A major clinical trial that started in the late 1960s showed vegetable oil to be linked with higher death rates. But it was left unfinished, shelved and only recently discovered in a basement.

US National Institutes of Health medical investigator Christopher E. Ramsden helped track down the study and, with the help of researchers, completed the analysis and published the study.

The findings, which have taken decades to come to light, ask serious questions about current dietary advice and cholesterol targets.

Minnesota Coronary Experiment

The Minnesota Coronary Experiment was run by researcher Dr. Ivan Frantz Jr. between 1968 and 1973 to test the following hypothesis:

  • Replacement of saturated fat with vegetable oils rich linoleic acid > leads to lower serum cholesterol > which leads to reduce incidence of coronary heart disease events and deaths

The researchers got half of this right; the other half, they didn’t.

The study included 9,423 people from six state mental hospitals and one nursing home in Minnesota.

The participants were divided into two groups:

One group had a standard diet for the times, which was high in saturated fat. The saturated fat included animal fats, common margarines and shortenings.

The other group had a diet in which the saturated fat was replaced with corn oil and corn oil margarines. Corn oil is a strong source of linoleic acid.

2,355 of the participants followed the study diets for at least a year. The researchers also had access to 149 completed autopsy files.

Low cholesterol warning

The results showed that the original researchers’ hypothesis was half right: substituting corn oil in place of saturated was indeed effective at lowering cholesterol levels. However, when it came to mortality rates, the opposite effect to the hypothesis occurred: lower cholesterol correlated with increased mortality. Put plainly, lower cholesterol levels were associated with greater rates of death.

The results become even clearer when you delve deeper into the data. The researchers divided the participants into different groups: one group consisted of those under 65, and the other contained people aged 65 or older.

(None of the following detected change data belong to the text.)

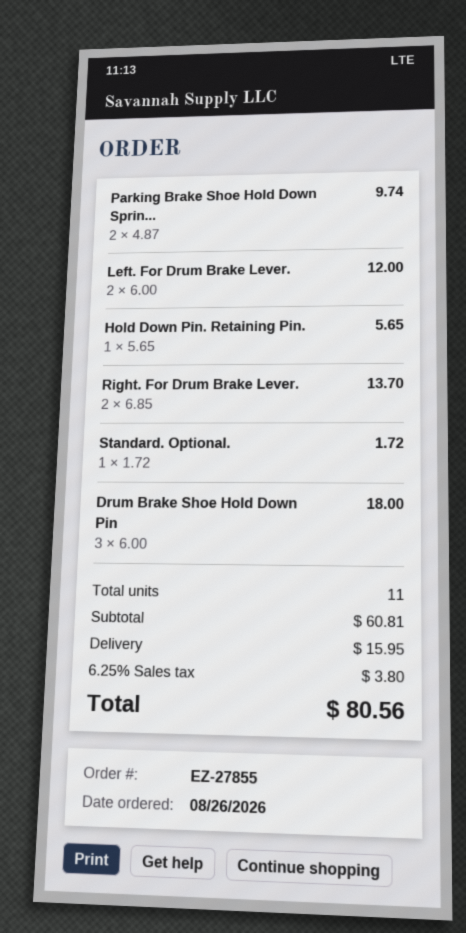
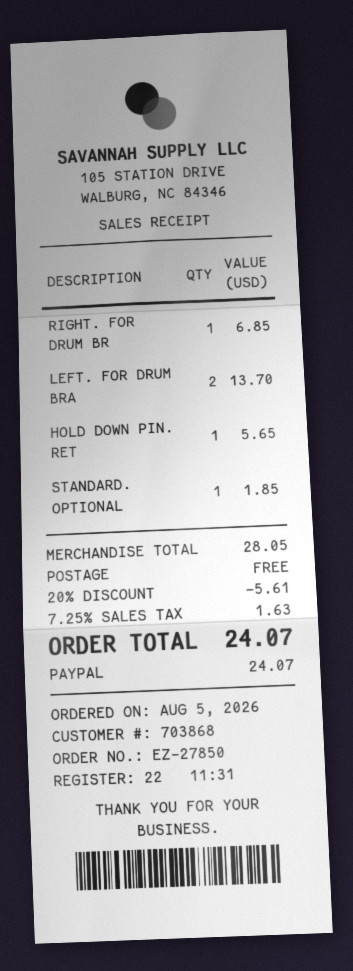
order number: EZ-27855 -> EZ-27850
order date: 2026-08-26 -> 2026-08-05
Parking Brake Shoe Hold Down Sprin...: 2 for 9.74 -> none
Left. For Drum Brake Lever.: 2 for 12.00 -> 2 for 13.70
Right. For Drum Brake Lever.: 2 for 13.70 -> 1 for 6.85
Standard. Optional.: 1 for 1.72 -> 1 for 1.85
Drum Brake Shoe Hold Down Pin: 3 for 18.00 -> none
subtotal: 60.81 -> 28.05
discount: none -> 20% = 5.61
shipping: 15.95 -> 0.00
tax: 6.25% = 3.80 -> 7.25% = 1.63
total: 80.56 -> 24.07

Within the under-65 group, the mortality rates were closely matched between the two diets, with the saturated fat diet displaying marginally higher mortality rates. However, in over 65 year olds, mortality rates became significantly higher in the participants on the corn oil intervention diet two years after starting the intervention.

So what was it about the corn oil diet that plunged the elderly towards higher death rates?

Ramsden’s analysis of the figures shows that each 0.78 mmol/L reduction in cholesterol was associated with a 35% higher risk of death in the elderly (65 years old or more).

The finding now takes its place amongst many other research studies that have shown low cholesterol levels to be correlated with high death rates within the elderly.

To cite just one of a number of such studies, a study published in 2008 by researchers at Columbia University in New York stated:

“Whites and African-Americans in the lowest quartiles of total cholesterol, non-HDL cholesterol and low-density lipoprotein cholesterol (LDL cholesterol) were approximately twice as likely to die as those in the highest quartile”

What this means is that the group with the lowest cholesterol were around twice as likely to die as the group with the highest cholesterol.

Why is the NHS driving down cholesterol?

This asks the very important question: why do NICE guidelines place so much emphasis on reducing cholesterol levels when the link between low cholesterol and higher risk of death in the elderly is so well established?

In 2014, we reported that the UK National Diabetes Audit 2011-2012 showed that mortality rates were twice as high in people with the lowest cholesterol than in the group with the highest cholesterol levels.

The NICE clinical guideline (CG181) for ‘Cardiovascular disease: risk assessment and reductio, including lipid modification’ encourages lowering of cholesterol in the elderly and yet reserves no mention at all of the dangers of lowering cholesterol too far.

 

An admonishment for saturated fat?

In addition to showing that lowering cholesterol levels can be dangerous, the study also points to the fact that saturated fat may not be the enemy that the NHS and NICE paints it as.

Sure, cheese and chips, burgers and even biscuits should be off the menu and kept for rare occasions but you can’t fairly label these foods as fatty foods. They’re actually a mixture of carbs and not just saturated fat but unsaturated fats too. In fact, in the case of fries, most of the fat is unsaturated fat.

Saturated fat is far more than a bit part in fast food, it plays a much healthier role in diets such as the Mediterranean diet. Whilst oily fish, avocado, nuts and olive oil are held up as examples of foods high in polyunsaturated fat, the truth is that all of these foods contain significant levels of saturated fat too.

If there’s one thing that we should learn from the Minnesota Coronary Experiment, it is perhaps to trust nature to get the balance of saturated to unsaturated fat right and work with nature rather than against it.

Forget the idea of having processed foods filled with highly processed vegetable oils and ensure your diet comes from foods that derived straight from nature without being messed with in factories.

Goodbye fortified breakfast cereals, goodbye ready meals, goodbye fat free produce. Hello real food, hello good health.